According to an EEOC press release, Trudi Momsen took a 12-month leave of absence from her job at UPS when she began experiencing symptoms of what was later diagnosed as multiple sclerosis. She returned to work for a few weeks after the leave period was up, but soon thereafter needed more time off after experiencing what she believed to be negative side effects of her medication.

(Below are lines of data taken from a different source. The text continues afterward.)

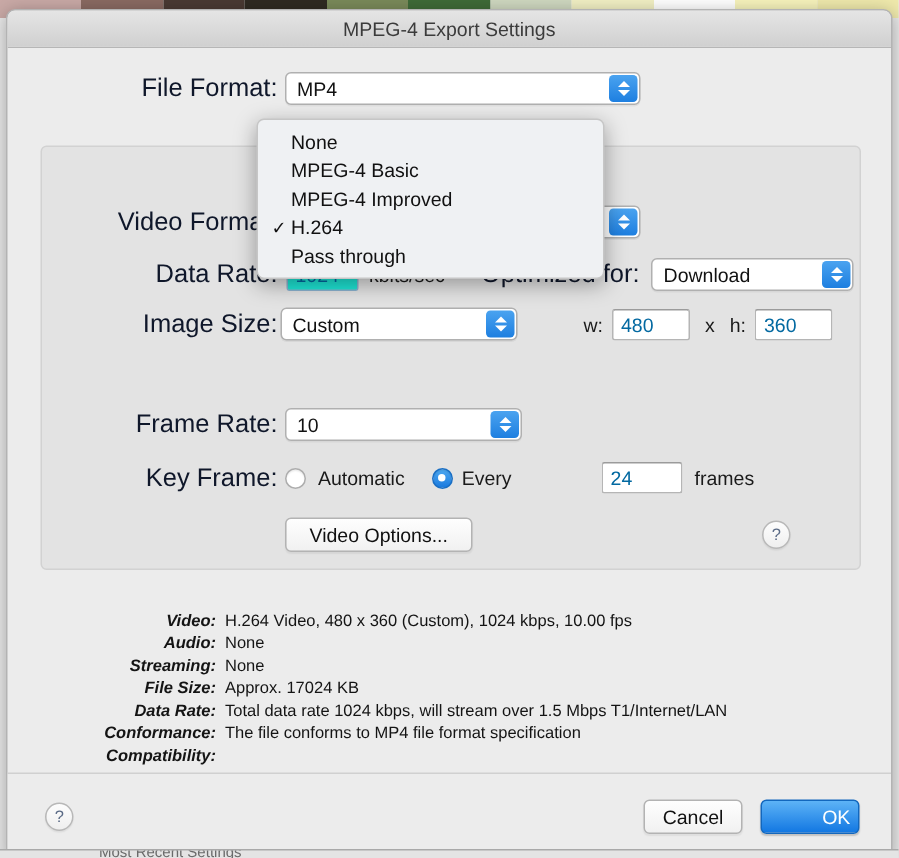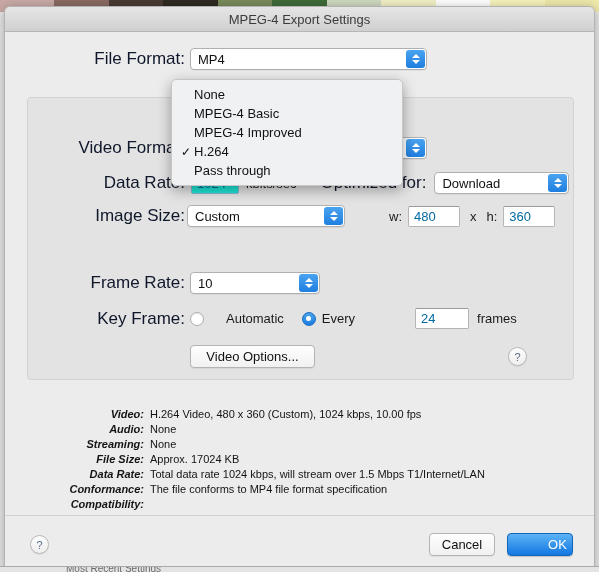--- a/index.html
+++ b/index.html
@@ -263,33 +263,33 @@
     <div style="margin-left:10px;font-size:13px;">x</div>
     <div style="margin-left:10px;font-size:13px;">h:</div>
     <div class="field" style="margin-left:6px;width:52px;">
       <span>360</span>
     </div>
   </div>
 
 
   <div class="row" style="left:0;top:265px;width:591px;">
     <div class="lab" style="width:180px;">Frame Rate:</div>
-    <div class="popupbtn" style="margin-left:5px;width:130px;">
+    <div class="popupbtn" style="margin-left:5px;width:158px;">
       <span>10</span>
       <span class="stepper">
           <i class="up"></i>
           <i class="down"></i>
         </span>
     </div>
   </div>
 
   <div class="row" style="left:0;top:301px;width:591px;">
     <div class="lab" style="width:180px;">Key Frame:</div>
     <div class="radio" style="margin-left:5px;"></div>
-    <div style="margin-left:22px;font-size:13px;">Automatic</div>
+    <div style="margin-left:8px;font-size:13px;">Automatic</div>
     <div class="radio on" style="margin-left:18px;"></div>
     <div style="margin-left:6px;font-size:13px;">Every</div>
     <div class="field" style="margin-left:60px;width:54px;">
       <span>24</span>
     </div>
     <div style="margin-left:8px;font-size:13px;">frames</div>
   </div>
 
   <div class="row" style="left:0;top:338px;width:591px;">
     <div style="width:180px;"></div>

UPS fired her for exceeding its 12-month leave policy.
"The employee in this case never asked for an accommodation under the Americans with Disabilities Act," UPS said in a press release.
CHRYSLER CLAIMS DEFECTS
Chrysler Group LLC declared it is now confident enough about its business to accept product-defect claims that arise on vehicles built before its sale process was completed in June.
Chrysler's predecessor, Chrysler LLC, filed for bankruptcy protection on April 30, and the sale of substantially all of its assets was completed on June 10 to Chrysler Group, which is managed by Italy's Fiat SpA.
The automaker said it would take on product-liability claims on vehicles built by the old Chrysler that are involved in accidents after the sale was completed.
LAWMAKER SEEKS INFO
A House panel demanded that six health insurers, including WellPoint Inc. and Aetna Inc., disclose information about the practice of "purging" small businesses from getting health coverage after their claims increase.
House Energy and Commerce Committee Chairman Henry Waxman, a California Democrat, is demanding that the companies produce documents explaining their small-group policies, factors they use to decide premium rates, their renewal rates and also their maximum premium rate increases
REINSURERS' SURPLUS UP
Warren Buffett's Berkshire Hathaway Inc. and Munich Re are among reinsurers that benefited in the second quarter as the industry's surplus in the United States expanded for the first time in seven periods on investment gains.
The combined surplus of 19 reinsurers climbed 11 percent to $66 billion in the three months ending June 30, the Reinsurance Association of America reported in a report on the status of the reinsurance, which it represents. The surplus, a measure of assets minus liabilities, hadn't increased since the third quarter of 2007. The figure was $72.8 billion on June 30, 2008, before the collapse of Lehman Brothers Holdings Inc. forced down the value of the industry's investments.
--Compiled by staff from news and wire reports.